Fish plays an important role in fighting hunger and mal-nutrition and is the main source of animal protein in many developing countries. Seafood is not only a source of proteins and healthy long-chain omega-3 fats, but also an essential source of other nutrients like iodine, vitamin D and calcium, which are crucial to living a healthy life.

Here are 10 interesting facts we have gathered for you on fish and seafood:

  • More than 3.1 billion people depend on fish for at least 20% of their total animal protein intake, and a further 1.3 billion people for 15% of animal protein intake.
  • Fish consumption has increased from 9 kg per capita in 1961 to approximately 20 kg per capita today and is expected to reach 21.5 kg by 2024.

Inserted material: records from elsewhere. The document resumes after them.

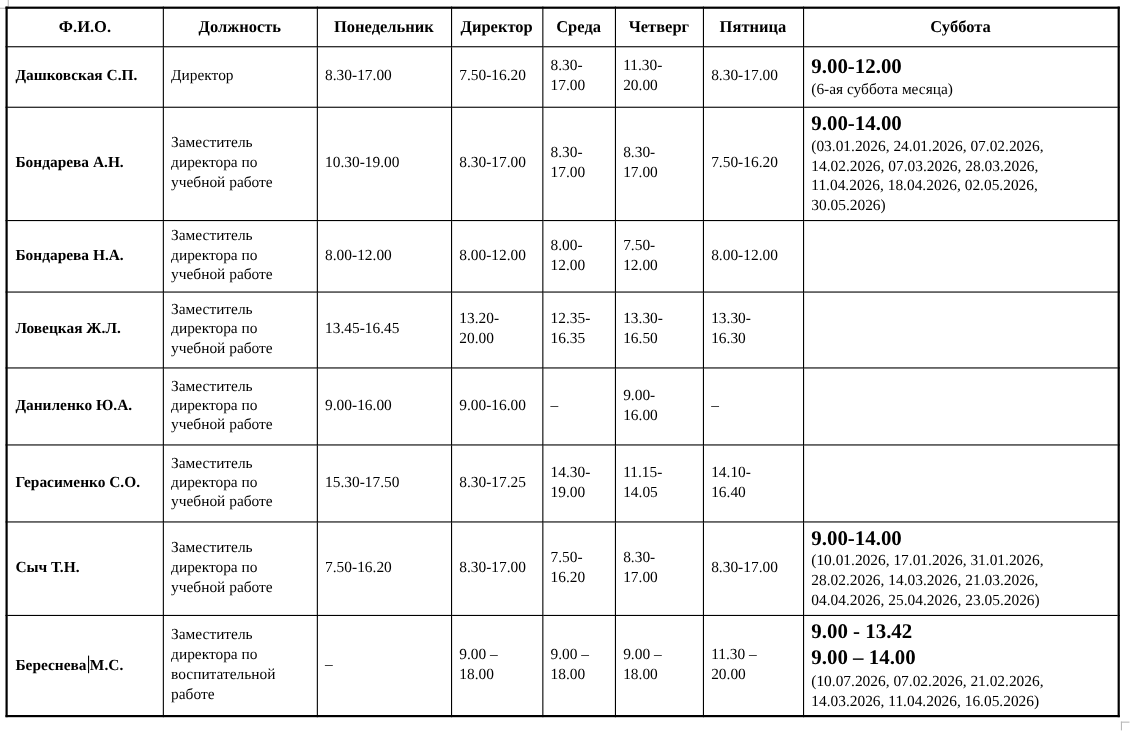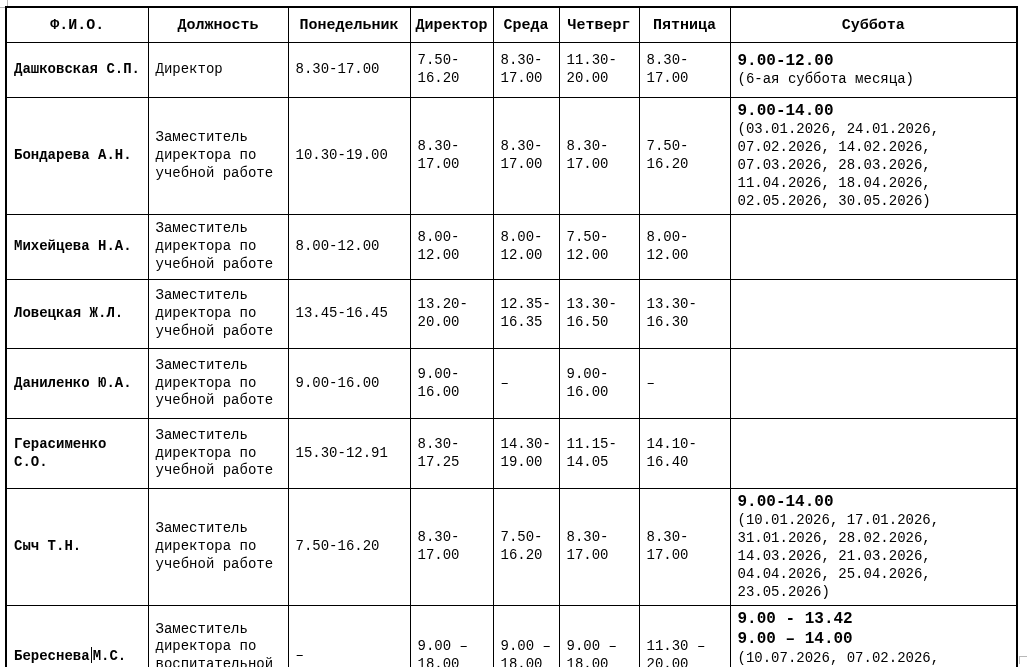--- a/index.html
+++ b/index.html
@@ -12,7 +12,7 @@
     font-family: "Liberation Serif", serif;
     color: #000000;
   }
-  .page { position: relative; width: 1027px; height: 499px; font-family: Liberation Mono, monospace; }
+  .page { position: relative; width: 1027px; height: 499px; }
 
   table.schedule {
     position: absolute;

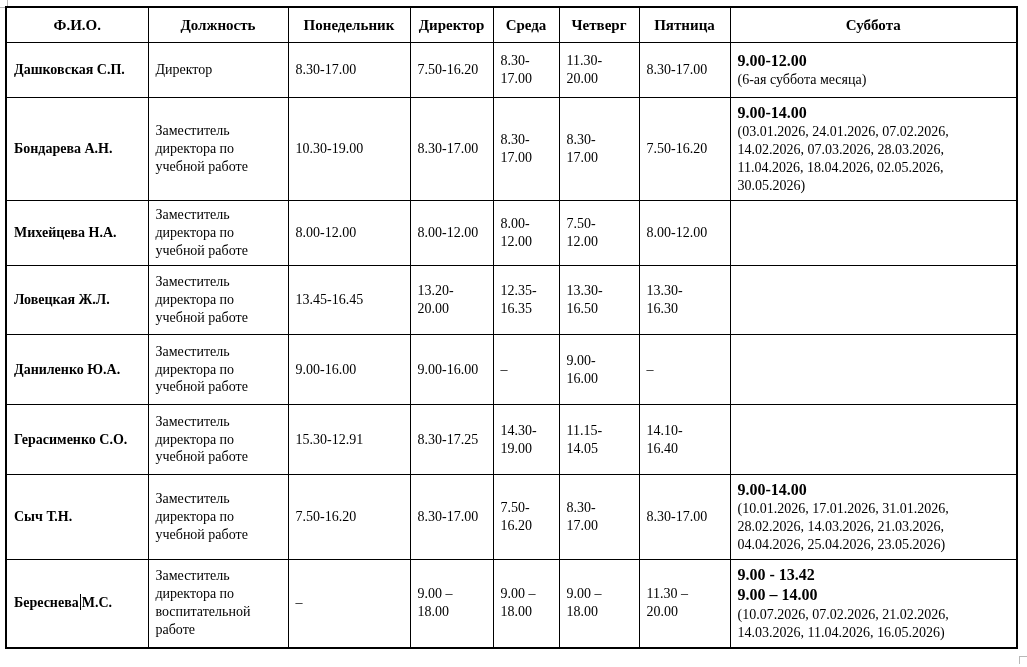--- a/index.html
+++ b/index.html
@@ -51,7 +51,7 @@
     padding: 3px 8px;
     white-space: normal;
   }
-  .sat-bold { font-weight: bold; font-size: 16px; display: block; }
+  .sat-bold { font-weight: bold; font-size: 19px; display: block; }
   .sat-note { display: block; }
 
   .text-caret {

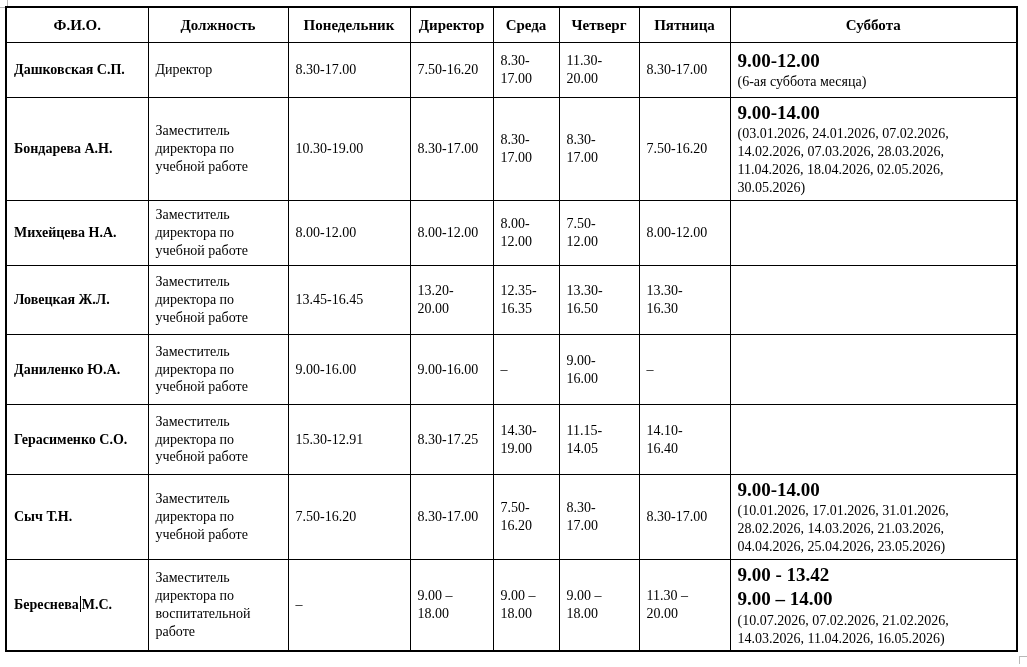--- a/index.html
+++ b/index.html
@@ -138,7 +138,7 @@
           <td class="sat-cell"><span class="sat-bold">9.00-14.00</span><span class="sat-note">(03.01.2026, 24.01.2026, 07.02.2026, 14.02.2026, 07.03.2026, 28.03.2026, 11.04.2026, 18.04.2026, 02.05.2026, 30.05.2026)</span></td>
         </tr>
         <tr style="height: 65px;">
-          <td class="name-cell">Михейцева Н.А.</td>
+          <td class="name-cell">Бондарева Н.А.</td>
           <td>Заместитель директора по учебной работе</td>
           <td>8.00-12.00</td>
           <td>8.00-12.00</td>

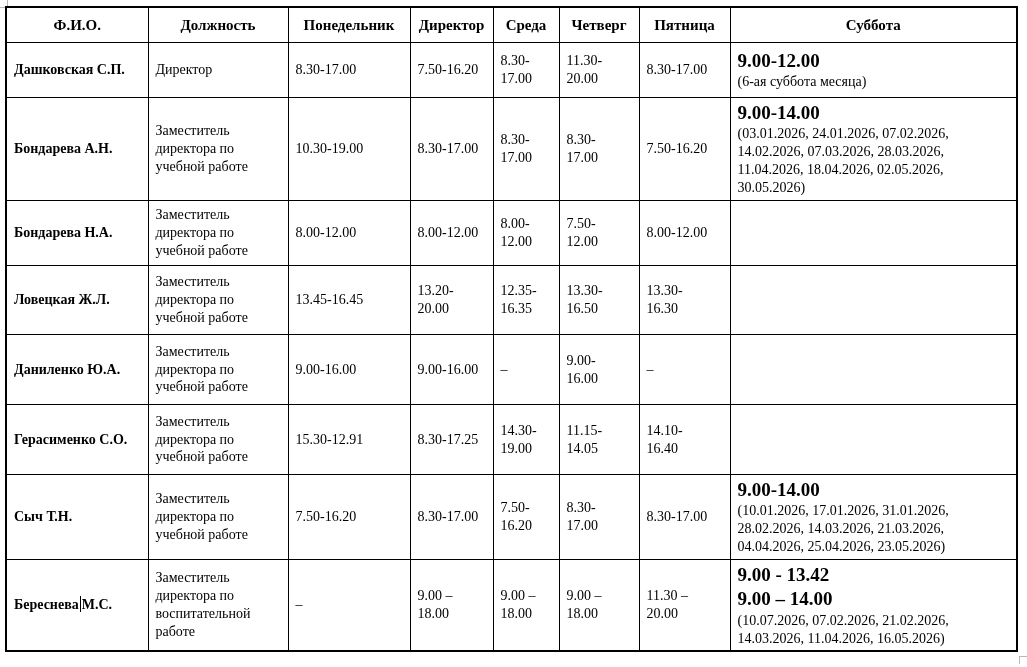--- a/index.html
+++ b/index.html
@@ -177,7 +177,7 @@
         <tr style="height: 70px;">
           <td class="name-cell">Герасименко С.О.</td>
           <td>Заместитель директора по учебной работе</td>
-          <td>15.30-12.91</td>
+          <td>15.30-17.50</td>
           <td>8.30-17.25</td>
           <td>14.30-
 19.00</td>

  • The most caught species at global level is the Peruvian anchoveta  – a large percentage of which ends up as fishmeal and fish oil. It is followed by Alaska pollock, skipjack tuna, Atlantic herring and chub mackerel.
  • Often undervalued parts of the fish, like the head, viscera, and back-bones make up 30-70% of fish and are especially high in micronutrients.
  • Seafood is in practice the only natural source of iodine. This crucial nutrient serves several purposes like aiding thyroid function. It is also essential for the neurodevelopment of children.
  • Tuna bones used for fish powder can enrich traditional diets like maize flower with omega-3 fatty acids, vitamins and minerals such as iron, zinc and calcium.
  • Gaining popularity in African countries like Uganda, seafood powders made from by-products or lake sardines provide missing nutrients to the primarily grain or starch-based diets of the region.
  • Seafood products are among the most widely traded food commodities – totaling around US$ 145 billion per year.
  • 35% of fish and seafood is lost or wasted – almost double the figures for losses for meat products.
  • 8% of fish caught globally is thrown back into the sea. In most cases they are dead, drying or badly damaged.